Come gli psicologi scolastici pensano e descrivono il proprio ruolo in relazione a pratica professata (ciò che dichiarano di fare), pratica prescritta (ciò che ritengono di dover fare); pratica ideale (ciò che vorrebbero fare).
Emergono:
Tre modelli regionali a confronto. Dall'incrocio dei dati emergono tre configurazioni ricorrenti. In Emilia-Romagna prevale un modello sistemico-integrato, fondato su co-progettazione e lavoro d'équipe strutturato. In Campania è centrale un modello di legittimazione professionale, in cui il ruolo va continuamente negoziato e difeso all'interno dell'istituzione. In Abruzzo emerge un modello operativo-diretto, con un focus sull'intervento nel gruppo-classe e sull'accompagnamento degli studenti fragili. Questi modelli non si escludono: riflettono adattamenti a culture istituzionali e bisogni territoriali diversi.

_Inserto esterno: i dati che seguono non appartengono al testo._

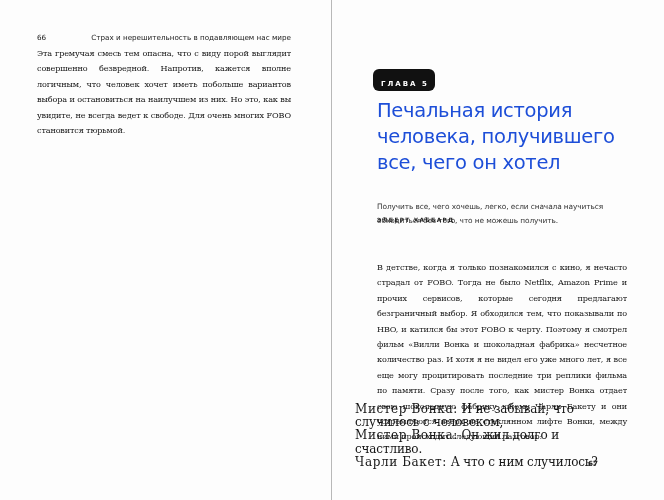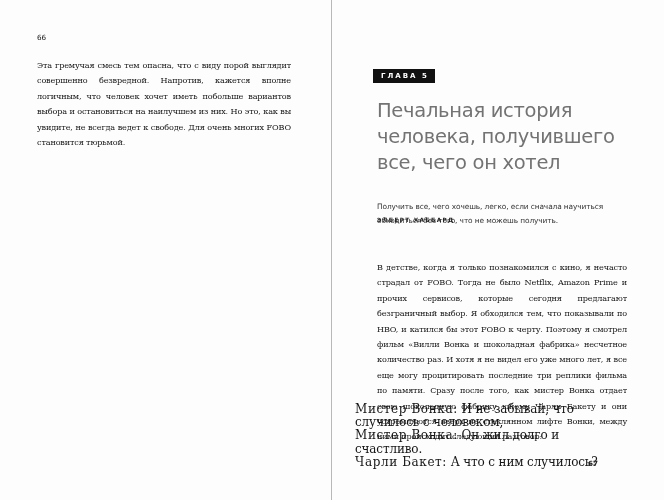--- a/index.html
+++ b/index.html
@@ -68,6 +68,7 @@
   <div class="page left">
     <div class="running-head">
       <span>66</span>
+      <span>Страх и нерешительность в подавляющем нас мире</span>
     </div>
     <div class="serif-body">Эта гремучая смесь тем опасна, что с виду порой выглядит совершенно безвредной. Напротив, кажется вполне логичным, что человек хочет иметь побольше вариантов выбора и остановиться на наилучшем из них. Но это, как вы увидите, не всегда ведет к свободе. Для очень многих FOBO становится тюрьмой.</div>
   </div>

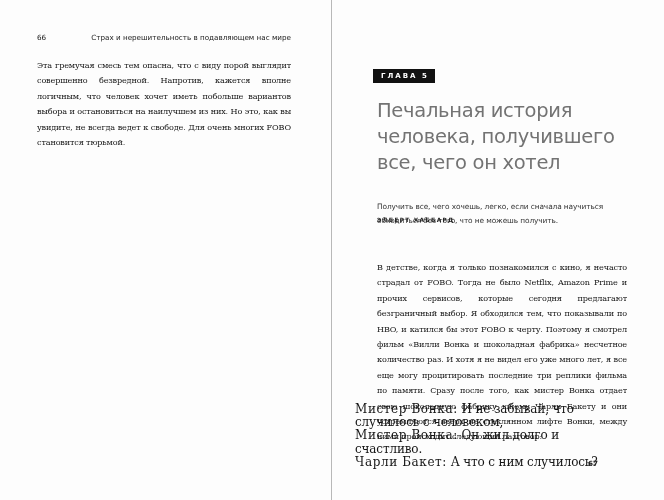--- a/index.html
+++ b/index.html
@@ -23,7 +23,7 @@
       font-size: 8.1px; line-height: 15.4px; color: #151515;
       text-align: justify; letter-spacing: -0.15px;
     }
-    .left .serif-body { position: absolute; top: 46px; left: 37px; width: 254px; margin-top: 12px; }
+    .left .serif-body { position: absolute; top: 46px; left: 37px; width: 254px; }
 
     .chapter-badge {
       position: absolute; top: 69px; left: 373px;

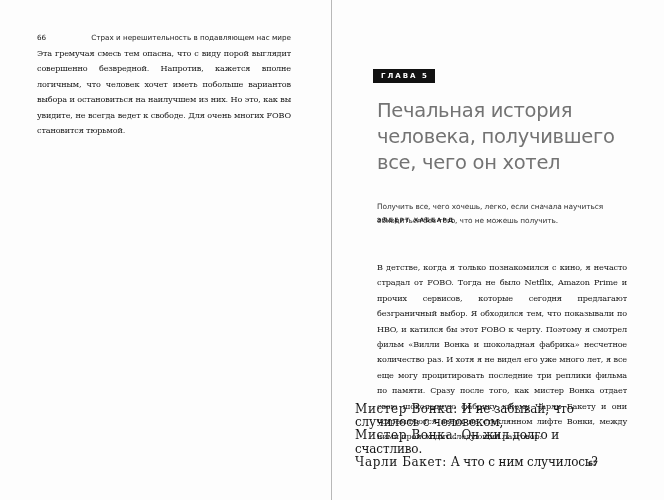--- a/index.html
+++ b/index.html
@@ -30,7 +30,7 @@
       background: #111; color: #fff;
       font-family: "DejaVu Sans", sans-serif; font-weight: bold;
       font-size: 7px; letter-spacing: 2px;
-      padding: 3px 6px 3px 8px; border-radius: 0;
+      padding: 11px 6px 3px 8px; border-radius: 6px;
     }
     .chapter-title {
       position: absolute; top: 98px; left: 377px; width: 280px;

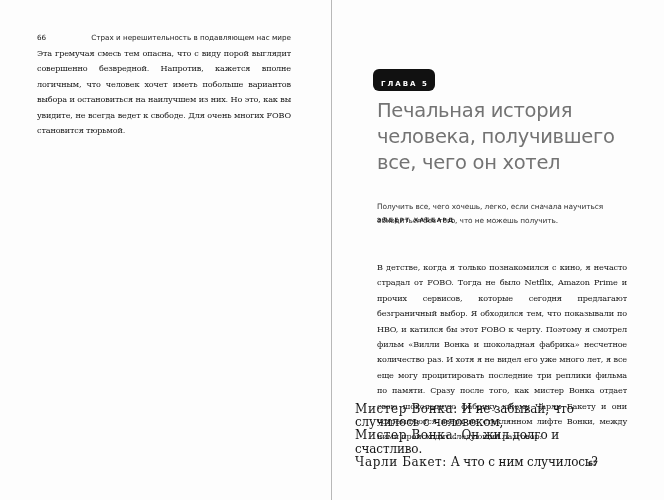--- a/index.html
+++ b/index.html
@@ -35,7 +35,7 @@
     .chapter-title {
       position: absolute; top: 98px; left: 377px; width: 280px;
       font-family: "DejaVu Sans", sans-serif; font-size: 19.5px;
-      line-height: 26px; color: #737373; letter-spacing: -0.3px;
+      line-height: 26px; color: #1d4ed8; letter-spacing: -0.3px;
     }
     .epigraph {
       position: absolute; top: 200px; left: 377px; width: 250px;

Cosa fanno concretamente gli psicologi scolastici in situazione.
L'analisi delle interviste ha permesso di identificare delle micro-azioni concrete, di raggrupparle in micro-pratiche e micro-competenze, organizzate in 10 aree operative. Queste aree non sono fasi sequenziali, ma dimensioni dell'intervento che si attivano in modo flessibile a seconda delle situazioni.